RUSS: Most songs that I’ve written were for myself to be honest, there's only two that come to mind that I wrote for other people. It usually happens that I get an idea that I would like to do. I make a demo of it and their publisher gets hold of it and decides if they want it. With ‘God Gave Rock and Roll to You’, that song was obviously chosen for Kiss, and was later in the movie ‘Bill and Ted's Bogus Journey'. I met the bass player from Blondie outside of a record label office in the states. He went “are you Russ Ballard?” I said yeah and he said “We're collating songs for the new Bill and Ted film and your song would be perfect for this scene we've got in the movie”. That's how that happened I did ‘You Can Do Magic’ for America, ‘I Surrender’ for Rainbow, some stuff for Roger Daltrey, and for the ladies from ABBA. I also did a song with Nelson Mandela
ANOMIE: Did you really? You know that didn't come up in our research
RUSS: Yeah, I thought about it the other day, we never actually talk about this *laughs*. Funnily enough, myself and talented writer Chris Winter wrote a song called ‘Hope’ and that was very different from anything else we’d written. When they heard it, the South African Embassy said this would be fantastic for the theme of the South African FIFA World Cup. It just so happens that ‘Hope’ was the title of Nelson Mandela's autobiography and Obama’s autobiography was called ‘The Audacity of Hope’. They asked me if I would go out to America and talk about the song as the writer with Nelson Mandela, Obama, and Oprah Winfrey. Somebody came up with the idea to have Nelson Mandela speak on it, so he's on the record.

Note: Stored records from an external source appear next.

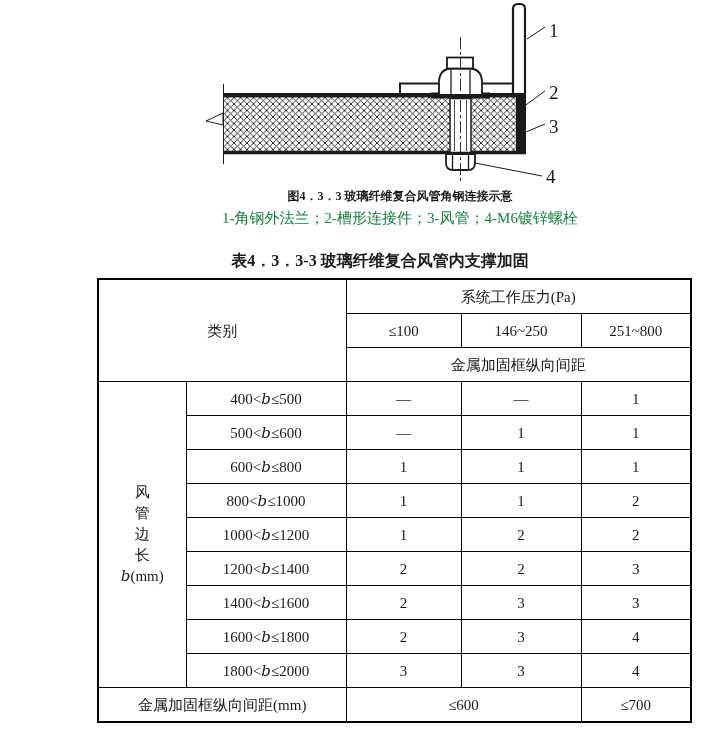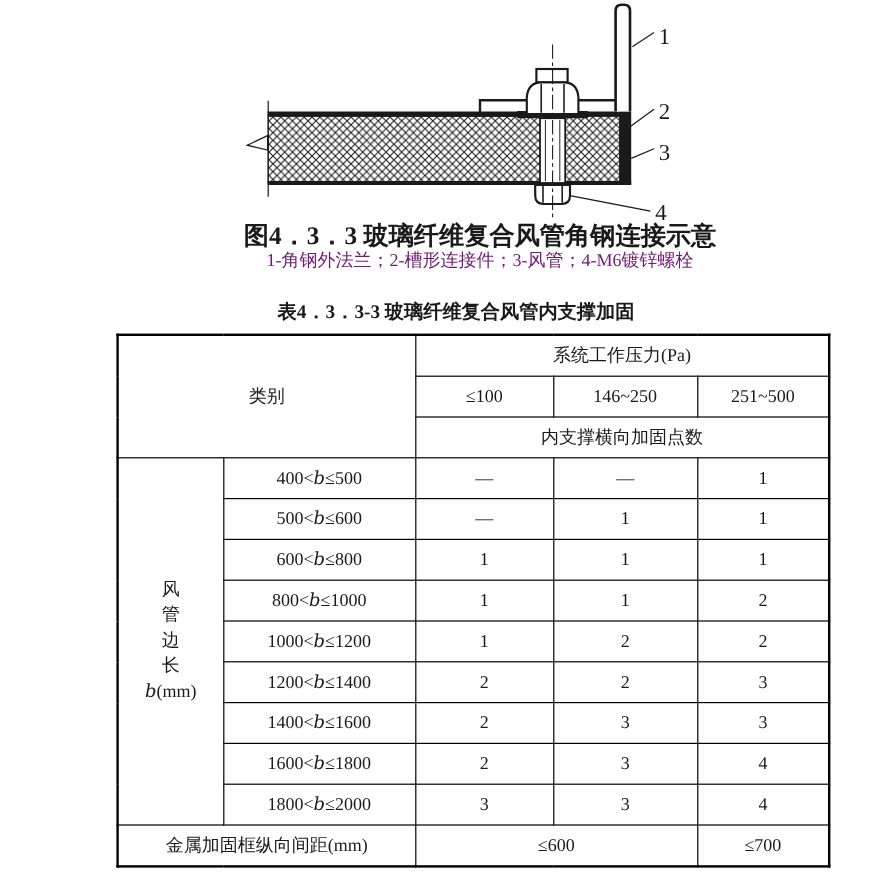"图4．3．3 玻璃纤维复合风管角钢连接示意" .fig-caption { font-size: 21px -> 12px }
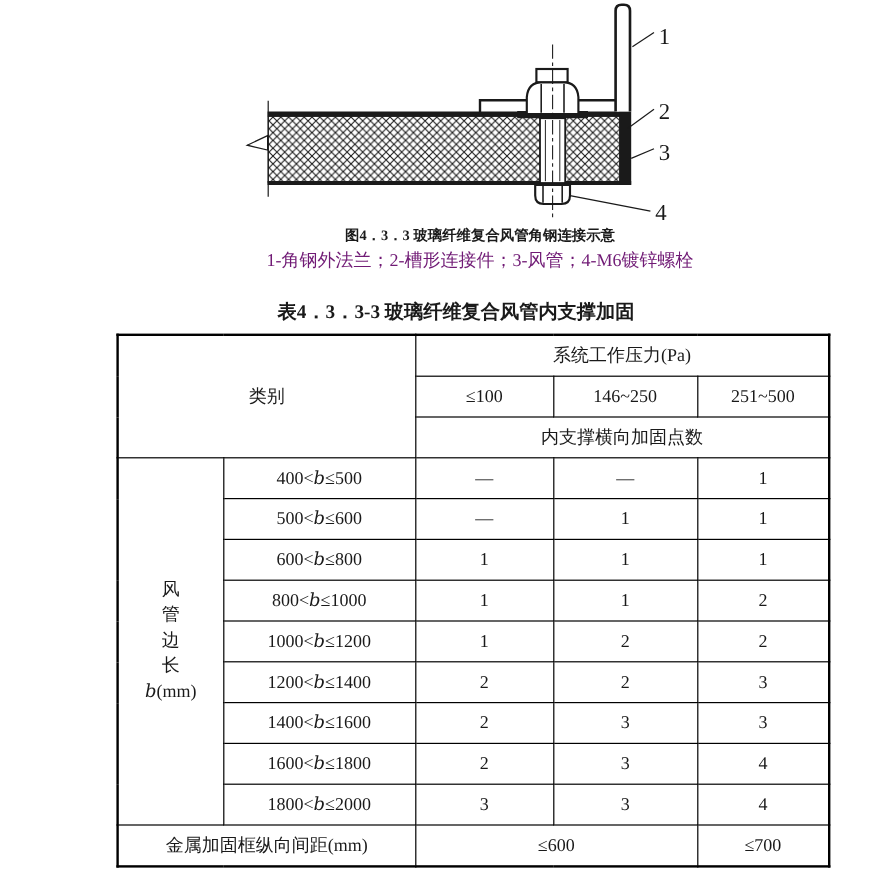"1-角钢外法兰；2-槽形连接件；3-风管；4-M6镀锌螺栓" .fig-legend { color: #701a75 -> #15803d }
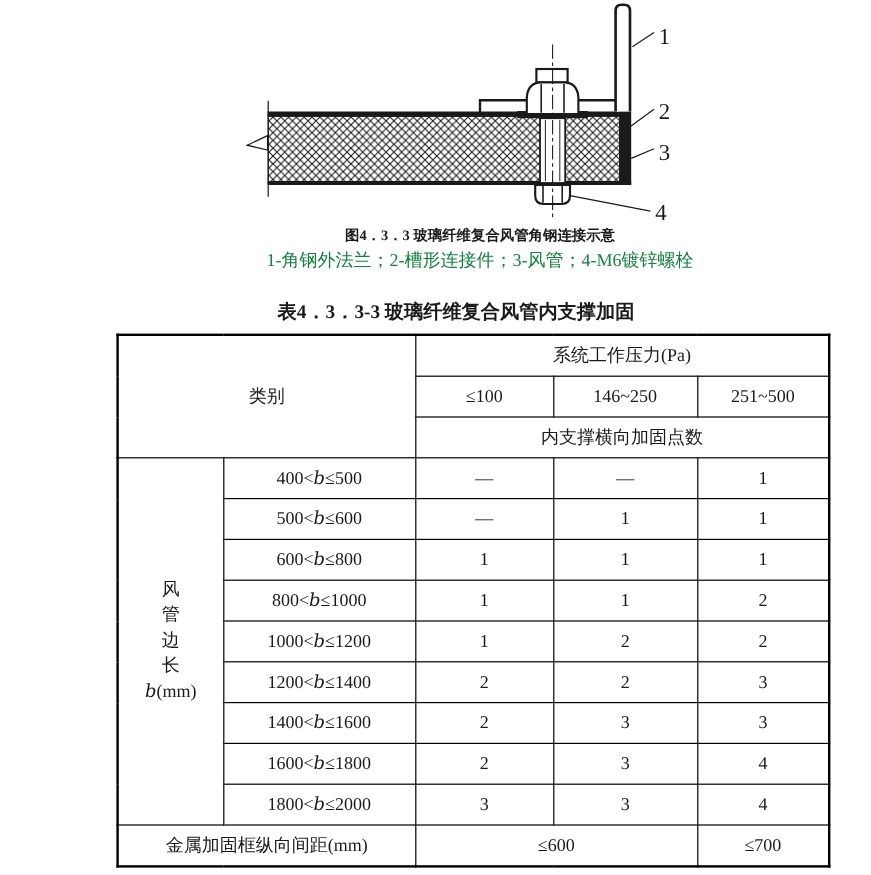"251~500" td { text: 500 -> 800 }
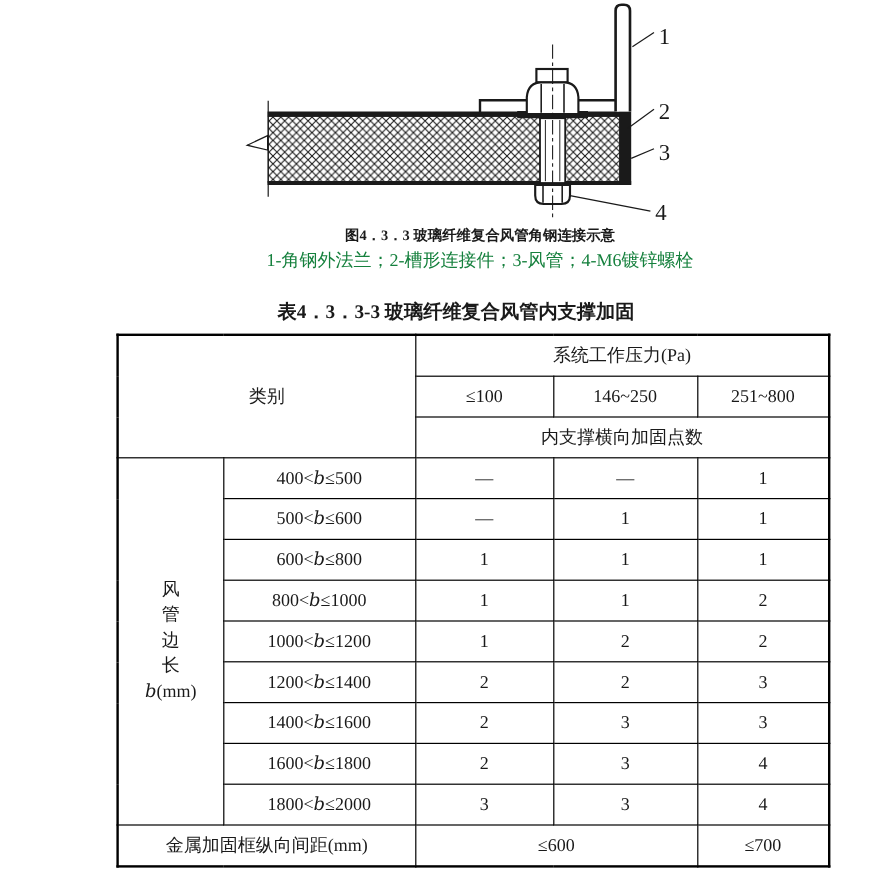"内支撑横向加固点数" td { text: 内支撑横向加固点数 -> 金属加固框纵向间距 }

ANOMIE: Amazing. You seem as creatively driven as ever. You’re still writing, still touring, still clearly very committed to music. Do you think that kind of creative restlessness is what keeps you inspired?

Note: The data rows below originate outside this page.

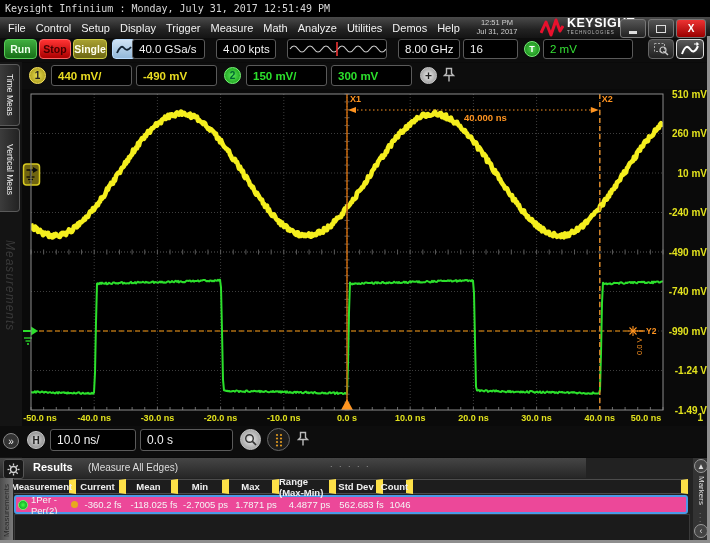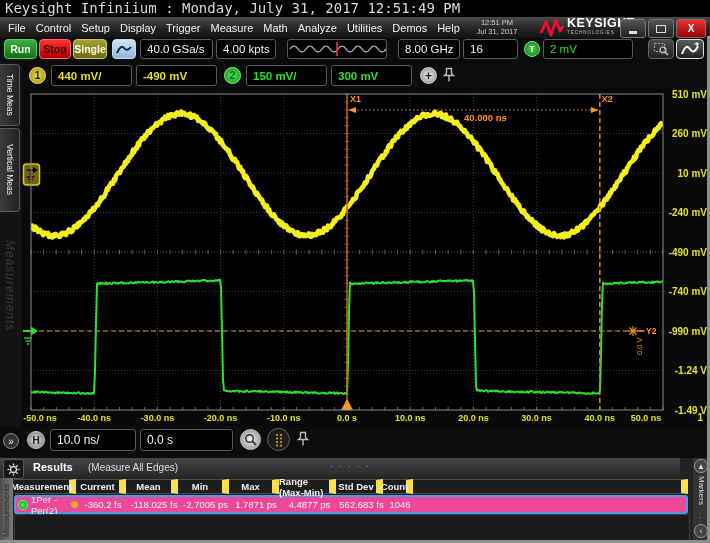"Keysight Infiniium : Monday, July" .titlebar { font-size: 14px -> 10px }
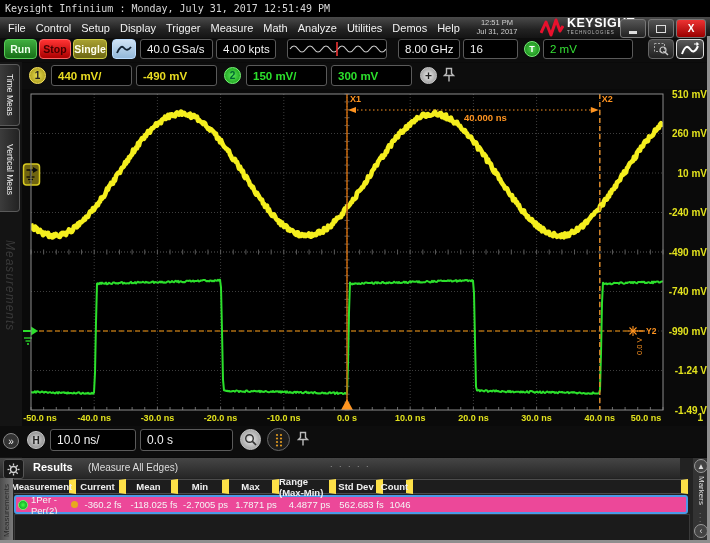"40.0 GSa/s" div.fld { left: 140px -> 132px }
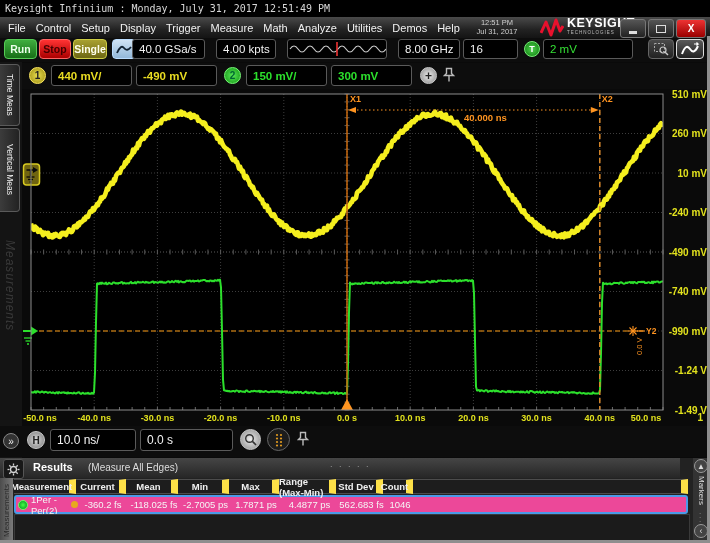"Results" .rhead { width: 680px -> 586px }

RUSS: Yeah. You know, it's a very funny thing. You are what you repeatedly do. I keep saying this, but I can't stress it enough. If you keep the neural pathways active, you keep doing things. I'm playing the piano every day, mainly because I want to keep playing the piano every day. I finished another song today. I finished recording it, mixing it today. I certainly feel like as I get older life becomes more interesting, less of it, but much more interesting. I just do my thing and lovely things happen. I look back now and it's been amazing, you know. It's when you stop you're gonna worry.